Inside each sac is a tiny grain of calcium carbonate called a statolith. It enables the squid to sense its position in the water. Structurally, the statocyst “is analogous to our auditory system” and is likely an evolutionary step toward higher-order hearing organs, said Mooney.

Can you hear it now?
The scientists used a technique similar to hearing tests routinely conducted on newborns, who, like squid, can’t readily affirm that they’ve heard something. In those tests, electrodes are placed on the infants’ heads, and sounds are presented to them through earphones. The sounds stimulate electrical activity in nerves that is recorded by the electrodes.

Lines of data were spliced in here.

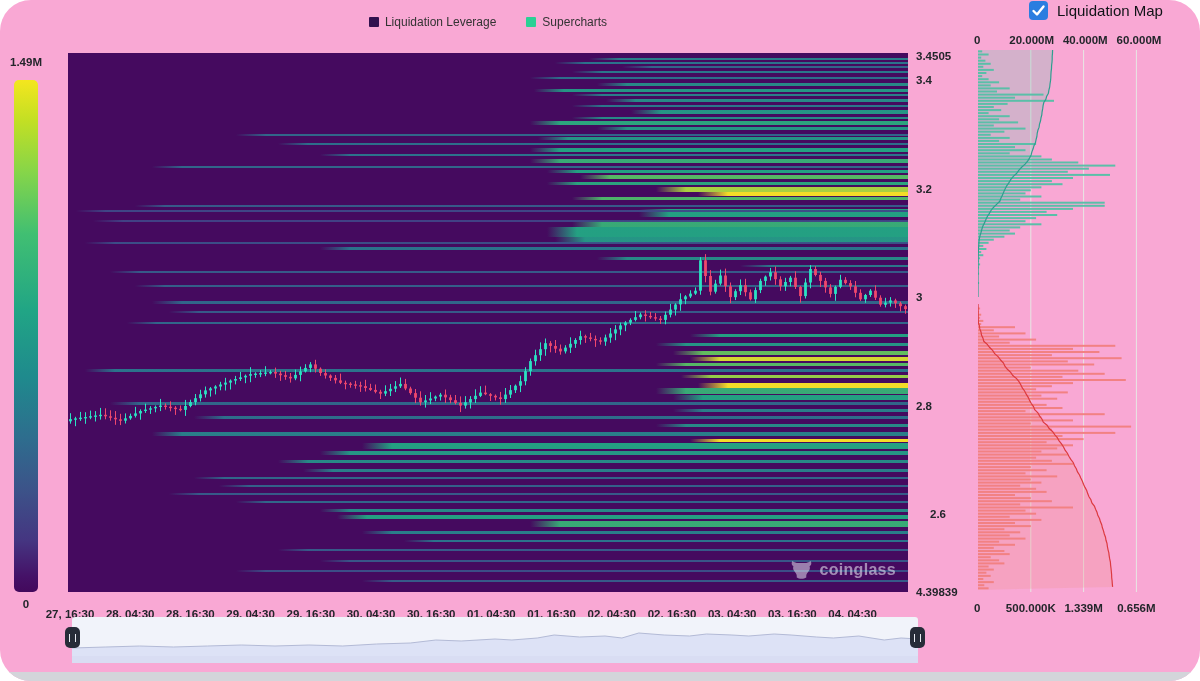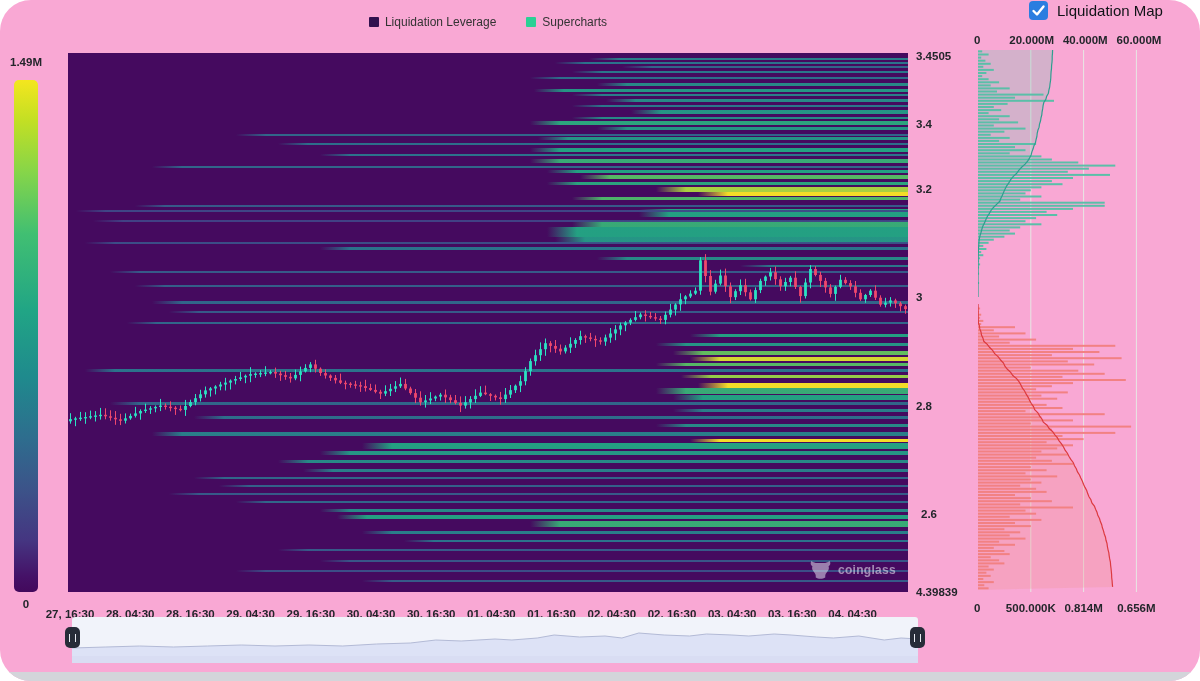--- a/index.html
+++ b/index.html
@@ -490,7 +490,7 @@
 
   <div id="yaxis">
       <span style="top: 3px; left: 2px;">3.4505</span>
-      <span style="top: 27.4px; left: 2px; margin-top: 44px;">3.4</span>
+      <span style="top: 27.4px; left: 2px;">3.4</span>
       <span style="top: 135.8px; left: 2px;">3.2</span>
       <span style="top: 244.2px; left: 2px;">3</span>
       <span style="top: 352.6px; left: 2px;">2.8</span>

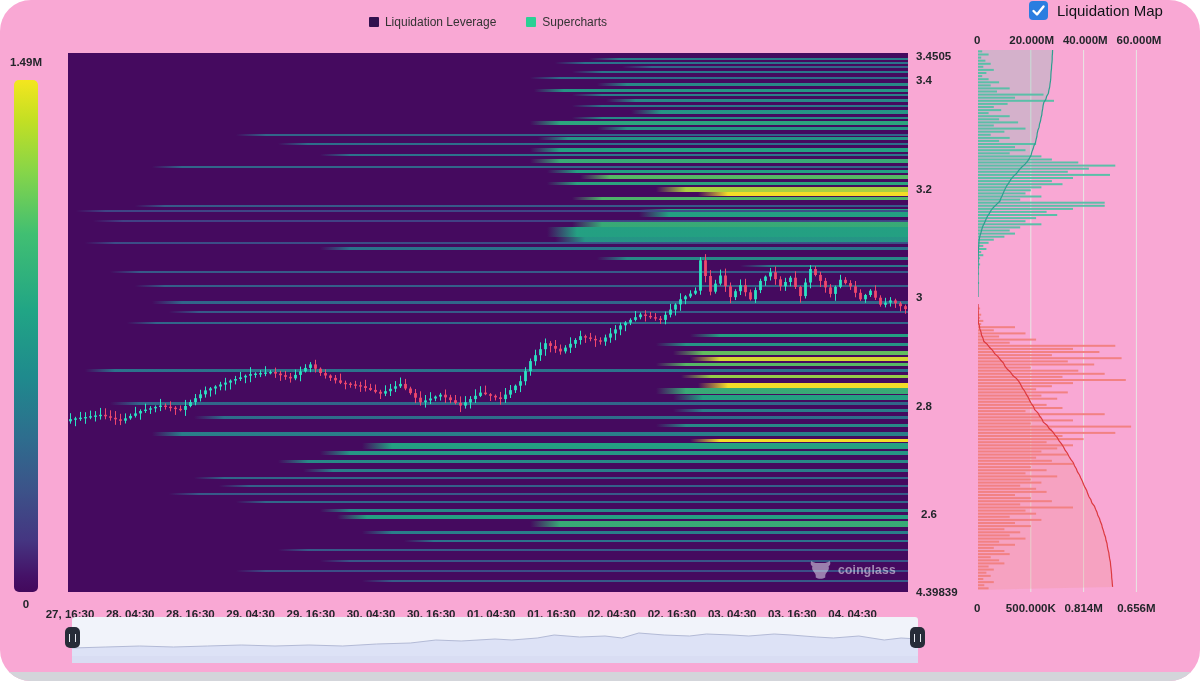--- a/index.html
+++ b/index.html
@@ -494,7 +494,7 @@
       <span style="top: 135.8px; left: 2px;">3.2</span>
       <span style="top: 244.2px; left: 2px;">3</span>
       <span style="top: 352.6px; left: 2px;">2.8</span>
-      <span style="top: 461px; left: 7px;">2.6</span>
+      <span style="top: 461px; left: 16px;">2.6</span>
       <span style="top: 539px; left: 2px;">4.39839</span>
     </div>
   <div id="xaxis">

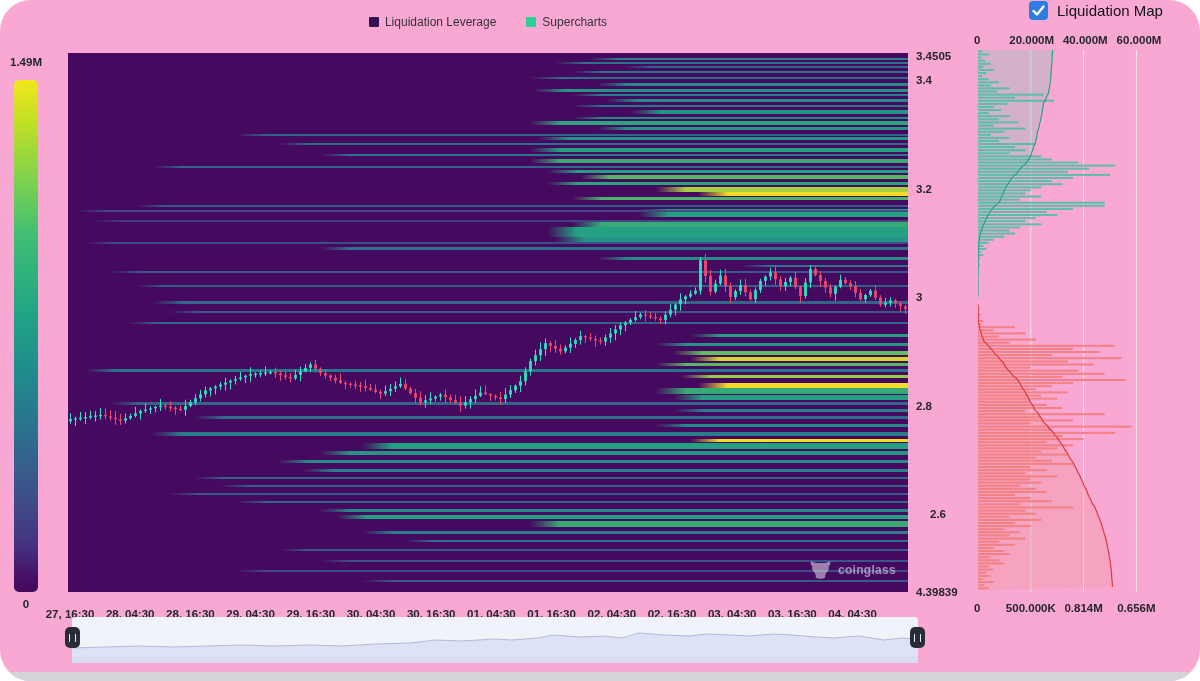--- a/index.html
+++ b/index.html
@@ -21,7 +21,7 @@
   .hm-band{position:absolute;right:0;}
   .candles{position:absolute;left:0;top:0;z-index:4;}
   .watermark{position:absolute;right:12px;bottom:13px;z-index:5;display:flex;align-items:center;gap:7px;}
-  .watermark span{font-size:12px;font-weight:700;letter-spacing:.3px;color:rgba(226,224,236,.6);}
+  .watermark span{font-size:16px;font-weight:700;letter-spacing:.3px;color:rgba(226,224,236,.6);}
   
   #yaxis{position:absolute;left:914px;top:53px;width:60px;height:539px;}
   #yaxis span{position:absolute;transform:translateY(-50%);font-size:11.5px;font-weight:700;color:#23262b;white-space:nowrap;}

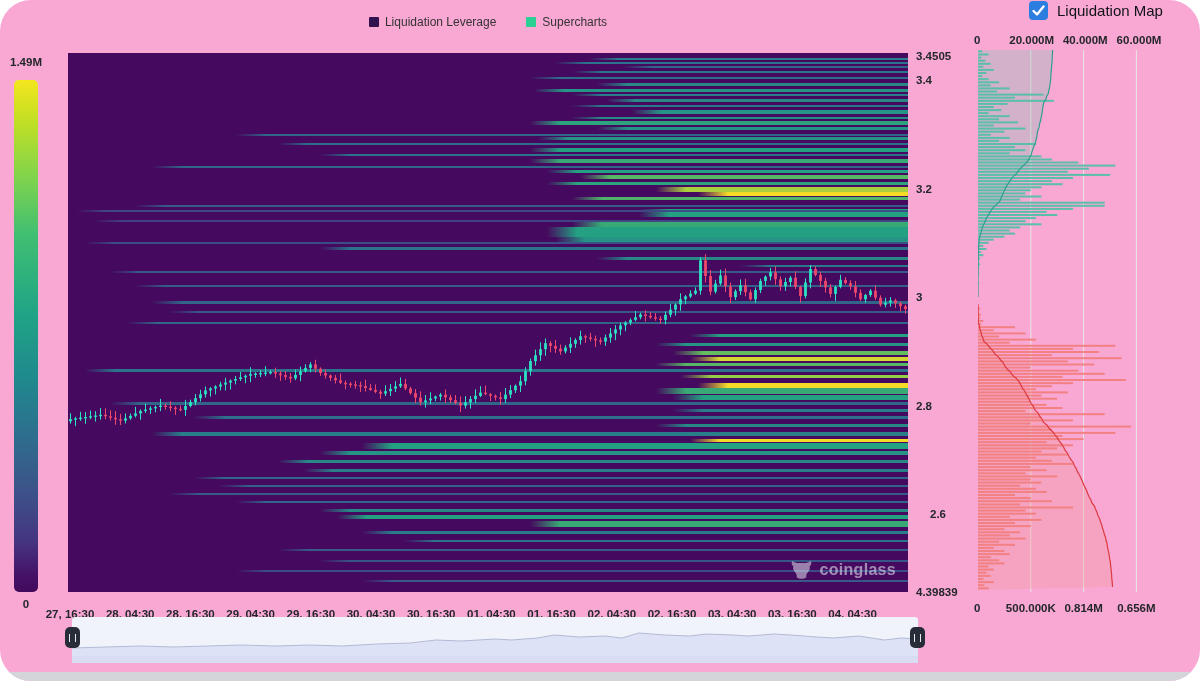--- a/index.html
+++ b/index.html
@@ -719,7 +719,7 @@
     <div id="bottom-axis">
         <span style="left: 9px;">0</span>
         <span style="left: 65.8px; transform: translateX(-50%);">500.000K</span>
-        <span style="left: 118.6px; transform: translateX(-50%);">0.814M</span>
+        <span style="left: 118.6px; transform: translateX(-50%);">1.339M</span>
         <span style="left: 171.4px; transform: translateX(-50%);">0.656M</span>
       </div>
   </div>

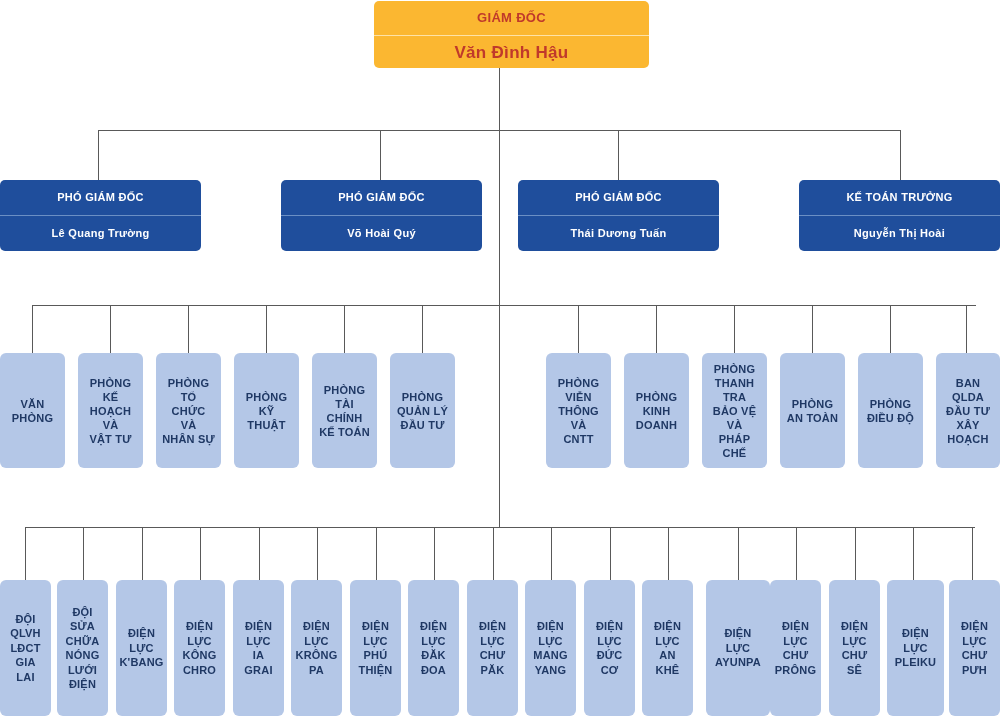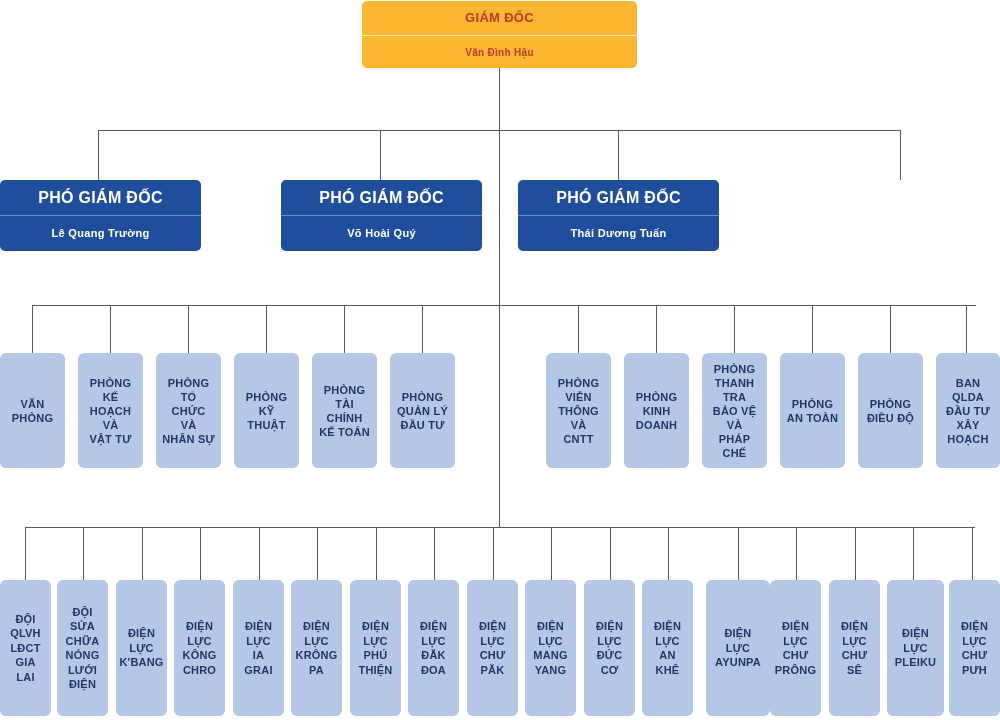--- a/index.html
+++ b/index.html
@@ -33,6 +33,7 @@
     background: #FBB731;
     box-sizing: border-box;
     overflow: hidden;
+    margin-left: 12px;
   }
   .box-l1 .title,
   .box-l1 .person {

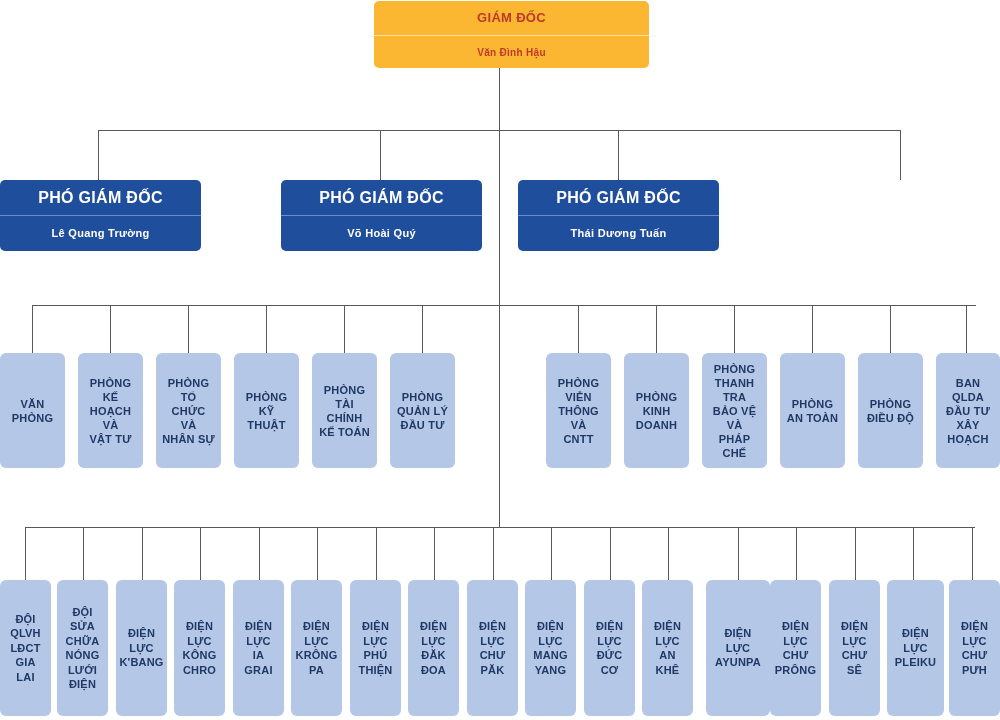--- a/index.html
+++ b/index.html
@@ -49,7 +49,7 @@
     border-bottom: 1px solid #FDE2A8;
   }
   .box-l1 .person {
-    font-size: 10px;
+    font-size: 17px;
     height: 33px;
     line-height: 33px;
   }

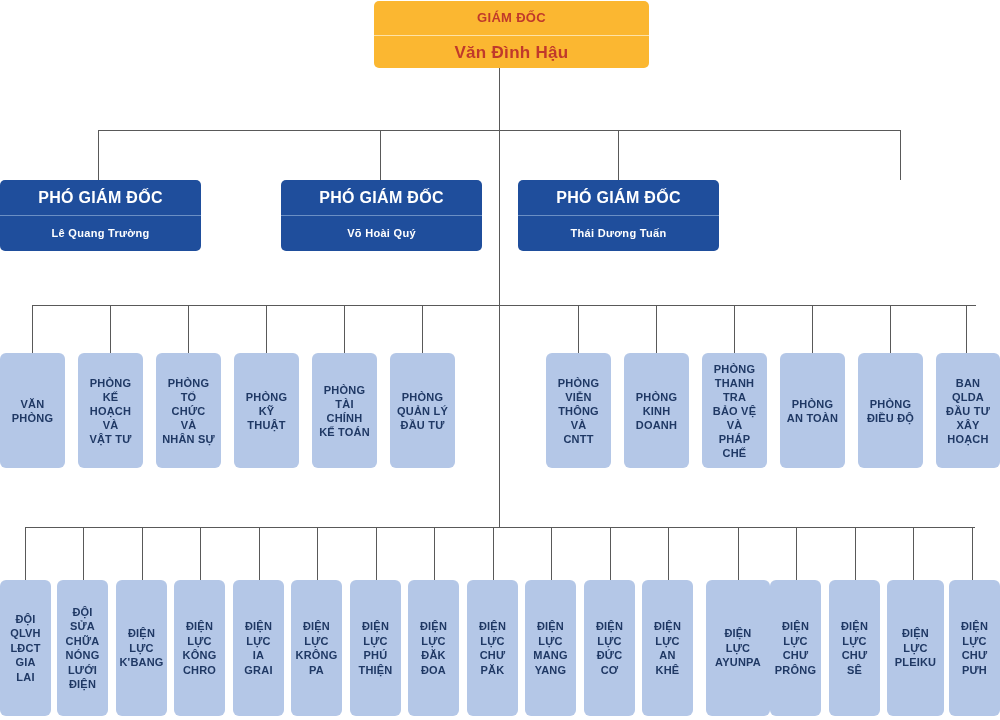--- a/index.html
+++ b/index.html
@@ -70,7 +70,7 @@
     letter-spacing: .3px;
   }
   .box-l2 .title {
-    font-size: 16px;
+    font-size: 11px;
     height: 35px;
     line-height: 35px;
     border-bottom: 1px solid #6B8FC4;

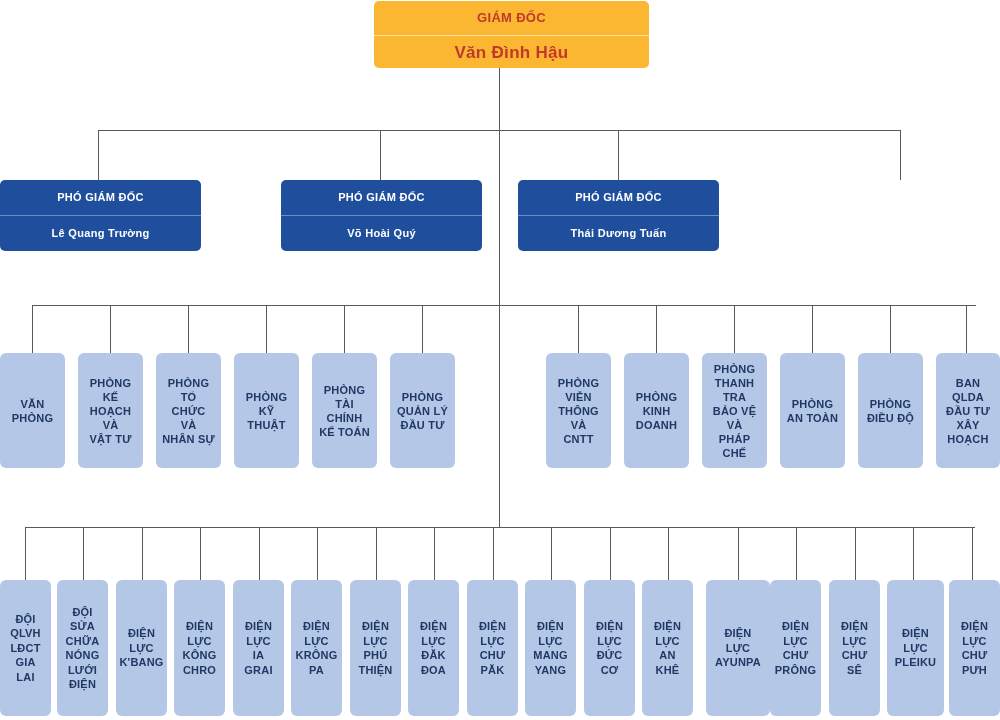--- a/index.html
+++ b/index.html
@@ -170,6 +170,10 @@
     <div class="title">PHÓ GIÁM ĐỐC</div>
     <div class="person">Thái Dương Tuấn</div>
   </div>
+  <div class="box-l2" style="left:799px; top:180px; width:201px; height:71px;">
+    <div class="title">KẾ TOÁN TRƯỞNG</div>
+    <div class="person">Nguyễn Thị Hoài</div>
+  </div>
 
   <div class="box-dept" style="left:0px;   top:353px; width:65px; height:115px;">
       <span>VĂN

It wasn’t easy to attach electrodes to a squid so the researchers developed a noninvasive method to anesthetise squid for up to five hours. The sedation enhances the potential for squid to become a valuable “lab rat” to help us learn more about  human hearing.
The findings showed that statocysts respond to sounds, but only to relatively low frequencies, up to 500 Hertz; they do not detect the high frequency sounds that dolphins use to find prey. (Human hearing spans a range from about 20 Hz to 20,000 Hz.)
Mooney thinks the statocysts have a lot to teach us about how ears evolved. “Humans, fish, and animals use hair to detect sound and movement,” he said. “Their hair cell structures are similar to squid, but also different. There is probably a basic structure that evolved millions of years ago, but we have taken different evolutionary paths since.”
“By learning more about squid hearing and squid hair cells, we might learn what is important in human hearing,” he said.